La de­coración de la capilla de Pablo III en el Vaticano se inserta asimismo en el marco de las nuevas me­ditaciones religiosas de Mi­guel Ángel. La ejecu­ción del primer fresco le ocupó desde julio de 1542 a julio de 1545 (el lema es la Conversión de san Pablo), mientras que el segundo, sobre la Crucifi­xión de san Pedro, le llevó desde marzo de 1546 a principios de 1550. En la Conversión de san Pa­blo, como ocurría en el Juicio, Cristo se muestra en todo su deslumbrante poder, rodeado por una densa nube que forman multitud de hombres des­nudos, atraídos por su persona, mientras que los mortales, abajo, se muestran trastornados por el inesperado suceso. Con respecto al Juicio, Mi­guel Ángel no introduce modificaciones significativas, salvo en colorido, más claro y suave. De gran no­vedad es el estilo que imprime al fresco de la Cru­cifixión de san Pedro. El martirio del príncipe de los apóstoles se despliega en un tempo lento y en una atmósfera de alucinación; la ladera volcánica sobre la que se yergue la cruz, en primer plano, se alza en una perspectiva imposible. La escena pa­rece extenderse hasta más allá de los muros, hacia los lados y hacia abajo, como si los soldados y la gente continuaran avanzando pesadamente, como larvas alimentadas por el miedo. No se ve violen­cia alguna en el suplicio, es tan sólo la consuma­ción de un destino inexorable, establecido desde el principio de los tiempos.

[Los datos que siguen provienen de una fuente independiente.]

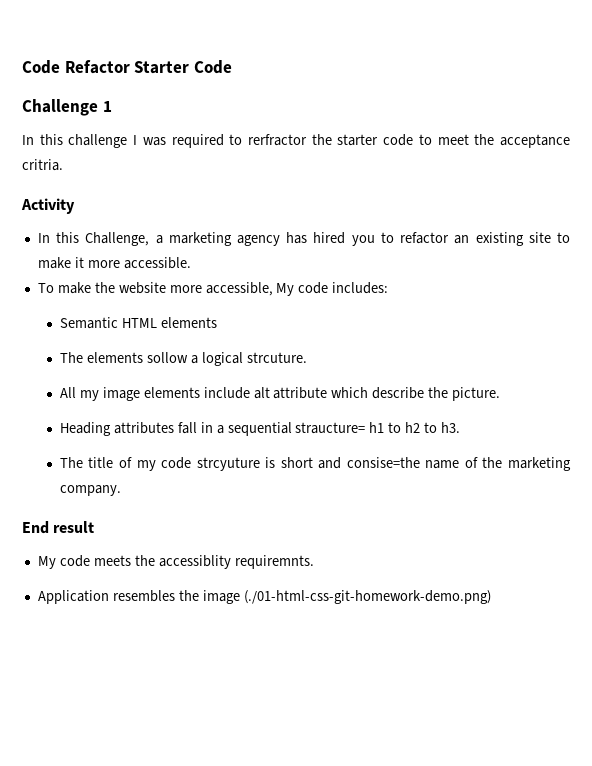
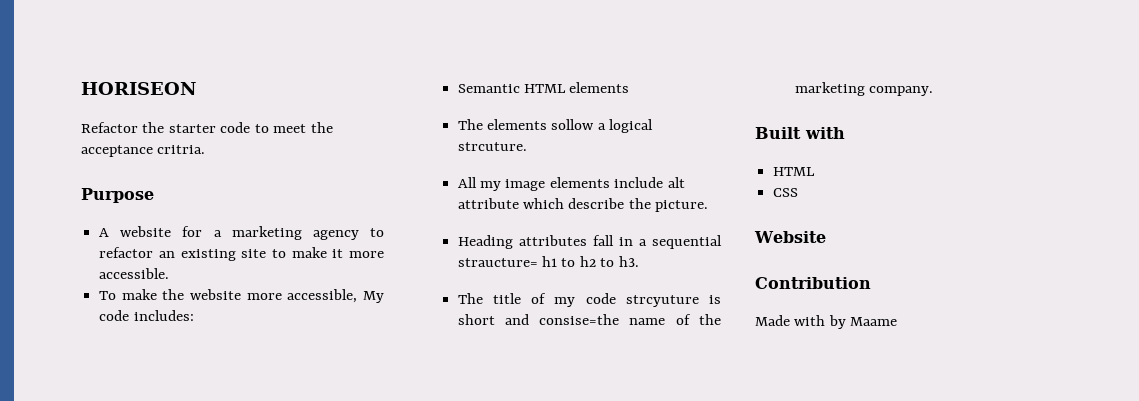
[22,60,232,74] [22,99,112,116] [22,134,308,148] Code Refactor Starter Code // Challenge 1 // In this challenge I was required to rerfractor -> [81,82,196,95] [81,122,138,133] HORISEON // Refactor
[21,198,75,214] [37,232,375,246] Activity // In this Challenge, a marketing agency has hired you -> [81,188,154,203] [99,226,359,240] Purpose // A website for a marketing agency
[22,521,95,534] [37,555,314,569] [37,590,491,604] End result // My code meets the accessiblity requiremnts. // Application resembles the image (./01-html-css-git-homework-demo.png) -> [755,127,845,139] [773,167,816,176] [773,188,799,197] [754,231,826,243] [755,277,871,289] [755,315,898,329] Built with // HTML // CSS // Website // Contribution // Made with by Maame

Una vez terminada la decoración de la capilla Paolina, Mi­guel Ángel se consagró casi exclusiva­mente a las obras arquitectónicas de la iglesia de San Pedro, el Capitolio, el palacio Farnesio, la iglesia de San Juan de los Florentinos. Su activi­dad de escultor se redujo a la atormentada medita­ción sobre el tema de la Piedad (se conserva un di­bujo conmovedor en el Ashmolean Museum de Oxford donde se aprecian las variantes que prelu­dian la Piedad Rondanini). Al último período de actividad de Miguel Angel y particularmente, a los años de ferviente devoción vividos bajo el pa­pado de Pablo IV corresponden algunos dibujos de tema sacro; constituyen estos dibujos uno de los testimonios más impresionantes de la inteli­gencia vigilante y la intensa pasión religiosa que alentaron aún en la última parte de la vida del maestro.

El grupo de dibujos con Cristo expulsan­do a los mercaderes del Templo se asemeja al Martirio de san Pe­dro. No teniendo ya que poner su empeño en el minucioso acabado que tanto apreciaba Vittoria Colonna, Mi­guel Ángel se enfrenta a este tema, de un evidente carácter moral, con fogosidad, corri­giendo sus primeras impresiones impacientemen­te, mediante la superposición de trazos originales, trazos nuevos y variaciones. Otro tema sobre el que meditó largamente hacia el final de su vida fue el de Cristo en la cruz entre la Virgen y san Juan, del que persisten numerosos dibujos. Los contornos de los cuerpos se tornan temblorosos e impercep­tibles, confundiéndose con un claroscuro infinita­mente expresivo. Se pueden relacionar con este grupo de dibujos los dos estudios de una Anunciación (British Museum) y el doble estudio de un Cristo despidiéndose de su madre (Cambridge, Fitzwilliam Museum). Sin duda, los últimos dibujos que trazó la mano de Mi­guel Ángel fueron la Anun­ciación del Ashmolean Museum (fechable entre 1556 y 1561) y La Virgen con el Niño del British Museum. Con mano cada vez más vacilante y apesadumbra­da, Mi­guel Ángel, a los ochenta años de edad, evoca unos cuerpos consumidos y extenuados por la atmósfera que les envuelve.

No se conocen otros dibujos figurativos de Mi­guel Ángel posteriores a las últimas hojas mencio­nadas, pero podemos formarnos una idea de lo que debieron ser las postreras imágenes de su fan­tasía si observamos la Piedad Rondanini -obra en la que Miguel Angel trabajó en los últimos días de su vida- y los diseños que trazó para la Puerta Pía, posteriores a 1561, y que ya parecieron «cierta­mente extravagantes y muy bellos» a Vasari.